→ **What to work on**: What you return must match, exactly, the lines running from the one containing "SLB/KN: 3 for 172.17 -> 3 for 194.67" to the end of the data, both included, and must contain no pictures.

→ **Material shown**:
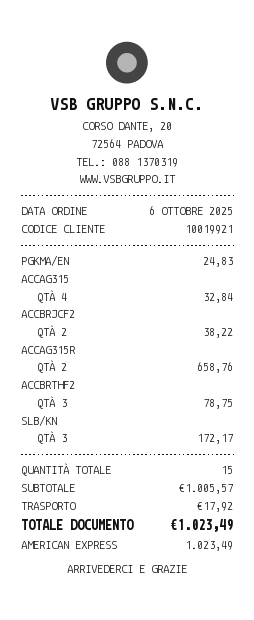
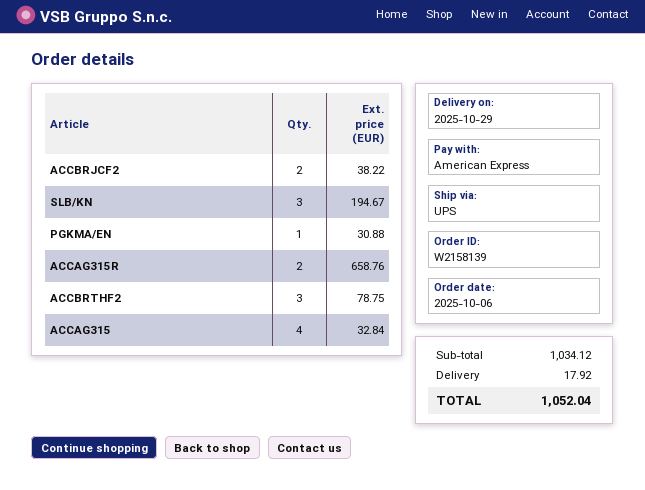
PGKMA/EN: 1 for 24.83 -> 1 for 30.88
SLB/KN: 3 for 172.17 -> 3 for 194.67
subtotal: 1005.57 -> 1034.12
total: 1023.49 -> 1052.04

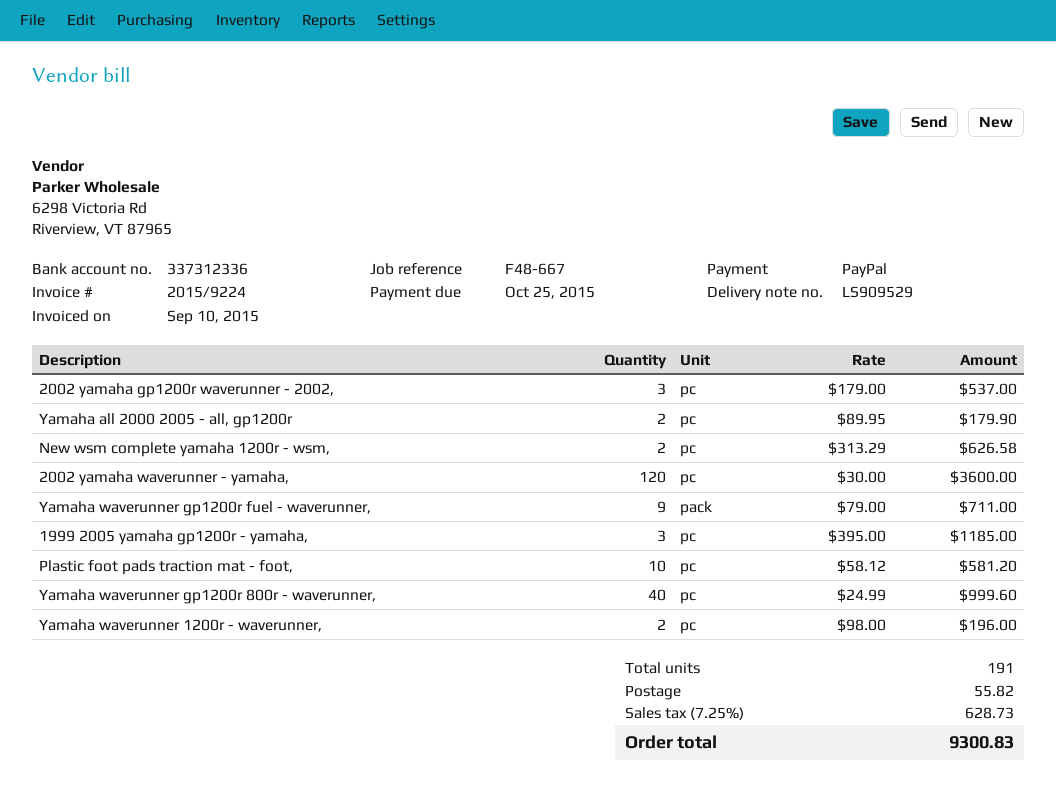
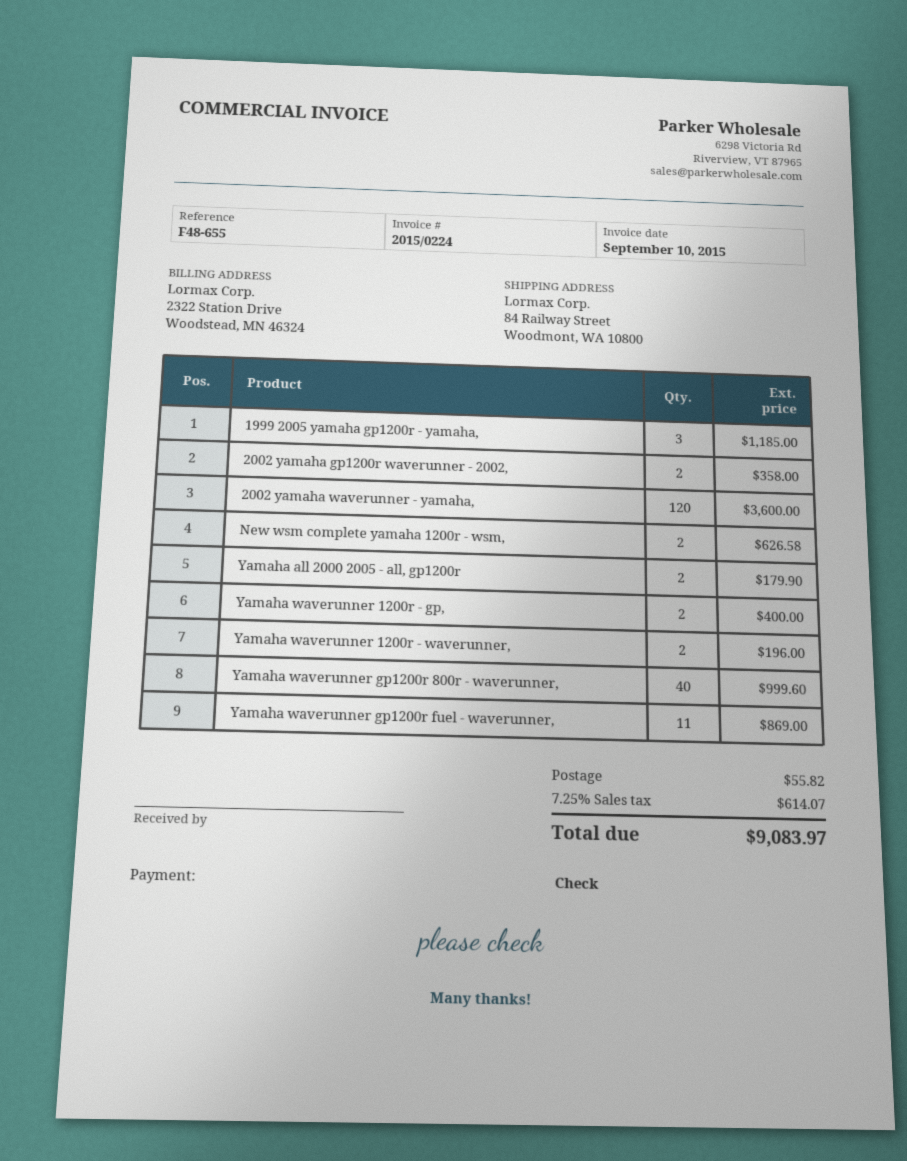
invoice number: 2015/9224 -> 2015/0224
reference: F48-667 -> F48-655
payment method: PayPal -> cheque
2002 yamaha gp1200r waverunner - 2002,: 3 for 537.00 -> 2 for 358.00
Yamaha waverunner gp1200r fuel - waverunner,: 9 for 711.00 -> 11 for 869.00
Plastic foot pads traction mat - foot,: 10 for 581.20 -> none
Yamaha waverunner 1200r - gp,: none -> 2 for 400.00
tax: 7.25% = 628.73 -> 7.25% = 614.07
total: 9300.83 -> 9083.97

→ **Answer section**:
SLB/KN: 3 for 172.17 -> 3 for 194.67
subtotal: 1005.57 -> 1034.12
total: 1023.49 -> 1052.04

invoice number: 2015/9224 -> 2015/0224
reference: F48-667 -> F48-655
payment method: PayPal -> cheque
2002 yamaha gp1200r waverunner - 2002,: 3 for 537.00 -> 2 for 358.00
Yamaha waverunner gp1200r fuel - waverunner,: 9 for 711.00 -> 11 for 869.00
Plastic foot pads traction mat - foot,: 10 for 581.20 -> none
Yamaha waverunner 1200r - gp,: none -> 2 for 400.00
tax: 7.25% = 628.73 -> 7.25% = 614.07
total: 9300.83 -> 9083.97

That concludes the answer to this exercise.